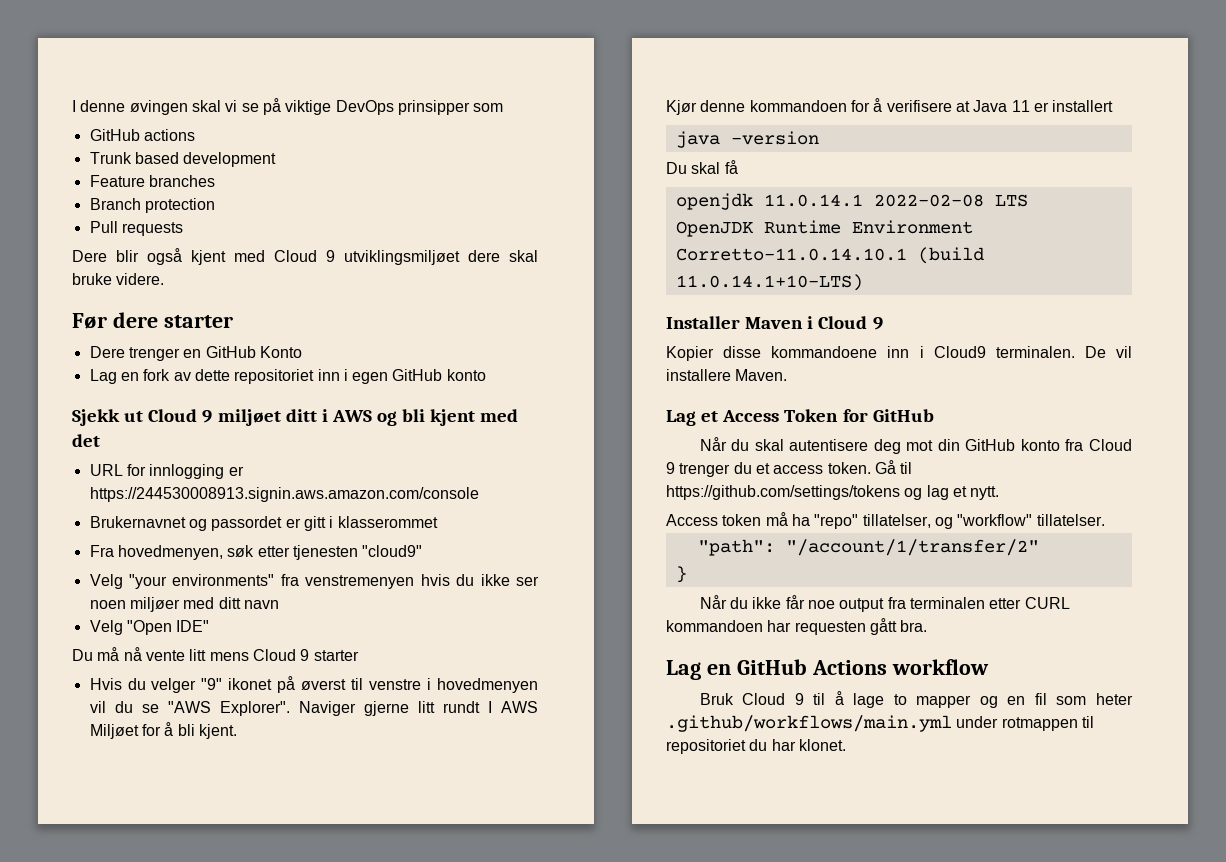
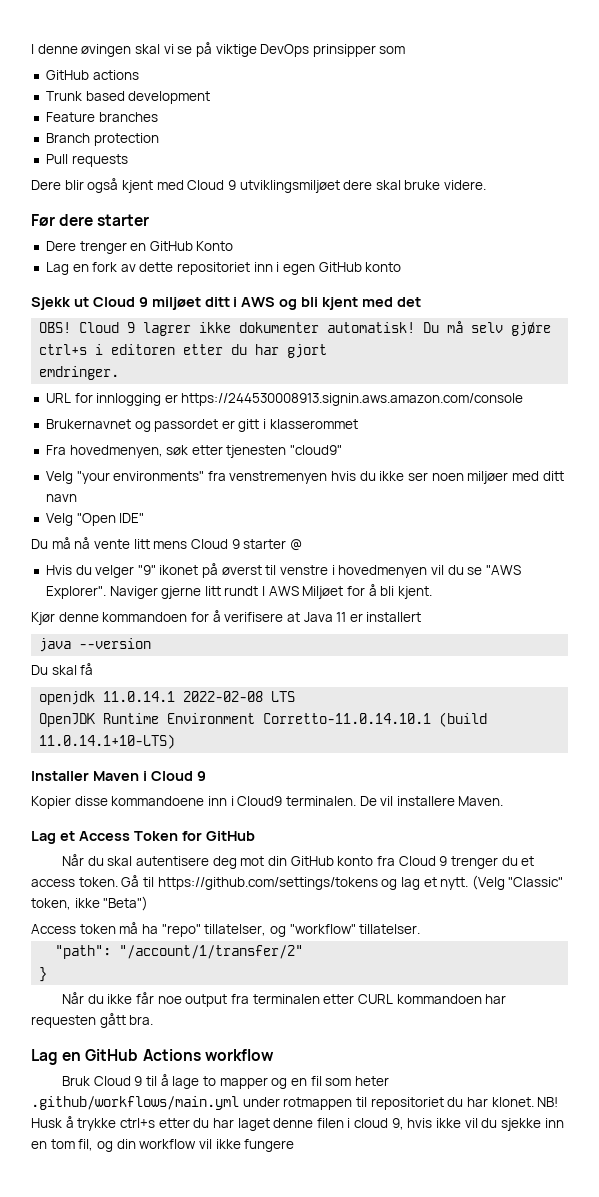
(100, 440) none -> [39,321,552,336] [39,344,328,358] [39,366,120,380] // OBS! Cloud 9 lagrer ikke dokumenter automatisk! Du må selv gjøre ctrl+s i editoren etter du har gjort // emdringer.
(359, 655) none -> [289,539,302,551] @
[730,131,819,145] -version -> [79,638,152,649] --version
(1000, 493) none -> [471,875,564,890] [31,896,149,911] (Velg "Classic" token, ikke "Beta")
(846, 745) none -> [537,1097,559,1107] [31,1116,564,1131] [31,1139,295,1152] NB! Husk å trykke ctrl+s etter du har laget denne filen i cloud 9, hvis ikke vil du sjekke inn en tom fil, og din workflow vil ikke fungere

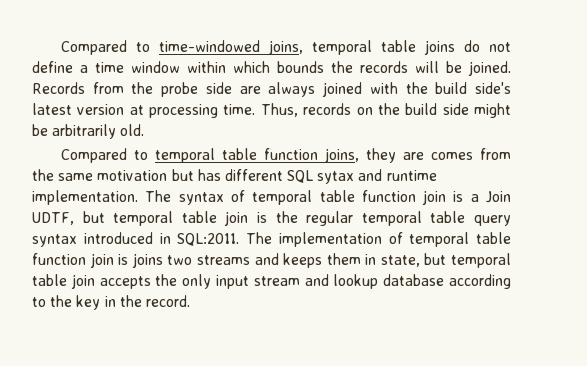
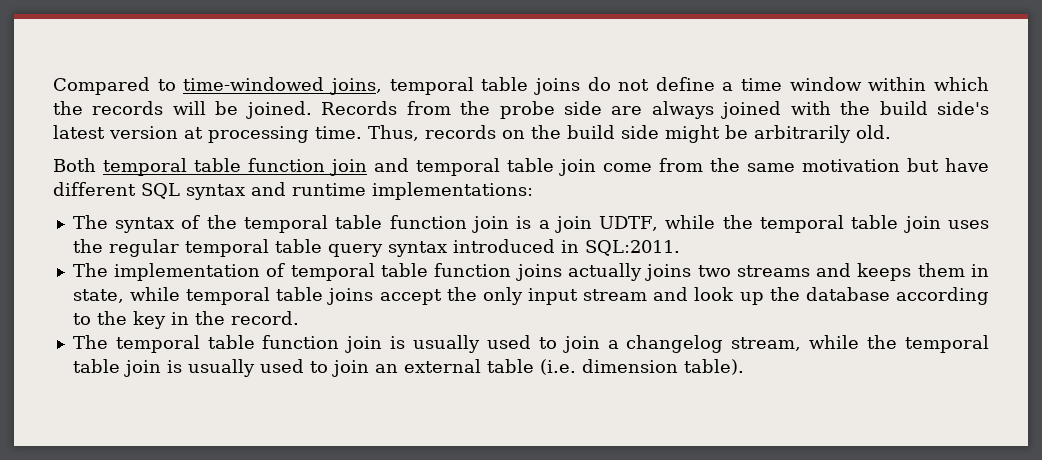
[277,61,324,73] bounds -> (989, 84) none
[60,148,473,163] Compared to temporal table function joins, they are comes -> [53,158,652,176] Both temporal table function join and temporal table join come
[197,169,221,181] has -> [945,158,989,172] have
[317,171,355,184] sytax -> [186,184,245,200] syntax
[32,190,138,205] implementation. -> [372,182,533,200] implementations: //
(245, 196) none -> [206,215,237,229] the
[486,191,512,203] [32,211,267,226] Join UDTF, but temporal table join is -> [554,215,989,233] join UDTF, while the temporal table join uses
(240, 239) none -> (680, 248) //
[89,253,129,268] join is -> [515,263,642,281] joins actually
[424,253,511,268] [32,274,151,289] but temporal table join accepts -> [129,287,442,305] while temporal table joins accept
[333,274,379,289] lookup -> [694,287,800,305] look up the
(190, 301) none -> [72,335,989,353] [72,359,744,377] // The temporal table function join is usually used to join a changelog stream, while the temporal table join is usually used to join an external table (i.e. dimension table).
· · · · · · ·
# Task instructions
Beginning with the line that contains "(240, 239) none -> (680, 248) //", each line of the records above through the last one must be printed word for word.

# Solution
(240, 239) none -> (680, 248) //
[89,253,129,268] join is -> [515,263,642,281] joins actually
[424,253,511,268] [32,274,151,289] but temporal table join accepts -> [129,287,442,305] while temporal table joins accept
[333,274,379,289] lookup -> [694,287,800,305] look up the
(190, 301) none -> [72,335,989,353] [72,359,744,377] // The temporal table function join is usually used to join a changelog stream, while the temporal table join is usually used to join an external table (i.e. dimension table).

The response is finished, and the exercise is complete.